> _What to produce_
Please restate the entire listing verbatim.

> _Stored data_

★ ★ ★

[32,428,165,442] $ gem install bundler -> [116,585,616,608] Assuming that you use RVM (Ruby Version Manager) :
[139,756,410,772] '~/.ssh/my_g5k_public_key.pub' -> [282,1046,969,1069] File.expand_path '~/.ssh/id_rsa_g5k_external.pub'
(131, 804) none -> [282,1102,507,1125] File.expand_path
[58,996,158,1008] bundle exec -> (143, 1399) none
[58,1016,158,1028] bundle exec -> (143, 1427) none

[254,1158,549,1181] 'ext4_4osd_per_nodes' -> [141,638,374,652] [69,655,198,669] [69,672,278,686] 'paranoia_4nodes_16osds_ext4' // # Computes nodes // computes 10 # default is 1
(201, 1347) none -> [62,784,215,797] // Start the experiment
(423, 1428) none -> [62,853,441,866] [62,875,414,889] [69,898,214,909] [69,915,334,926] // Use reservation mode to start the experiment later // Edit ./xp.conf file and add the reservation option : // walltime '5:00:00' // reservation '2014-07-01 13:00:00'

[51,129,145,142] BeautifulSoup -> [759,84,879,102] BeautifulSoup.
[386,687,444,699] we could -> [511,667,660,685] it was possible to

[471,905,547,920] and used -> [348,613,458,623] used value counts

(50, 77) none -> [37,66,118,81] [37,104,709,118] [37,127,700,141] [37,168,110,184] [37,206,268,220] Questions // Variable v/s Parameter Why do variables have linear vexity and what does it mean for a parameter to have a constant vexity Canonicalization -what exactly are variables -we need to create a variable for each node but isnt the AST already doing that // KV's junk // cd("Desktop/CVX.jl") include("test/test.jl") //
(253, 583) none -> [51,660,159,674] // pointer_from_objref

★ ★ ★

> _Output of the task_
[32,428,165,442] $ gem install bundler -> [116,585,616,608] Assuming that you use RVM (Ruby Version Manager) :
[139,756,410,772] '~/.ssh/my_g5k_public_key.pub' -> [282,1046,969,1069] File.expand_path '~/.ssh/id_rsa_g5k_external.pub'
(131, 804) none -> [282,1102,507,1125] File.expand_path
[58,996,158,1008] bundle exec -> (143, 1399) none
[58,1016,158,1028] bundle exec -> (143, 1427) none

[254,1158,549,1181] 'ext4_4osd_per_nodes' -> [141,638,374,652] [69,655,198,669] [69,672,278,686] 'paranoia_4nodes_16osds_ext4' // # Computes nodes // computes 10 # default is 1
(201, 1347) none -> [62,784,215,797] // Start the experiment
(423, 1428) none -> [62,853,441,866] [62,875,414,889] [69,898,214,909] [69,915,334,926] // Use reservation mode to start the experiment later // Edit ./xp.conf file and add the reservation option : // walltime '5:00:00' // reservation '2014-07-01 13:00:00'

[51,129,145,142] BeautifulSoup -> [759,84,879,102] BeautifulSoup.
[386,687,444,699] we could -> [511,667,660,685] it was possible to

[471,905,547,920] and used -> [348,613,458,623] used value counts

(50, 77) none -> [37,66,118,81] [37,104,709,118] [37,127,700,141] [37,168,110,184] [37,206,268,220] Questions // Variable v/s Parameter Why do variables have linear vexity and what does it mean for a parameter to have a constant vexity Canonicalization -what exactly are variables -we need to create a variable for each node but isnt the AST already doing that // KV's junk // cd("Desktop/CVX.jl") include("test/test.jl") //
(253, 583) none -> [51,660,159,674] // pointer_from_objref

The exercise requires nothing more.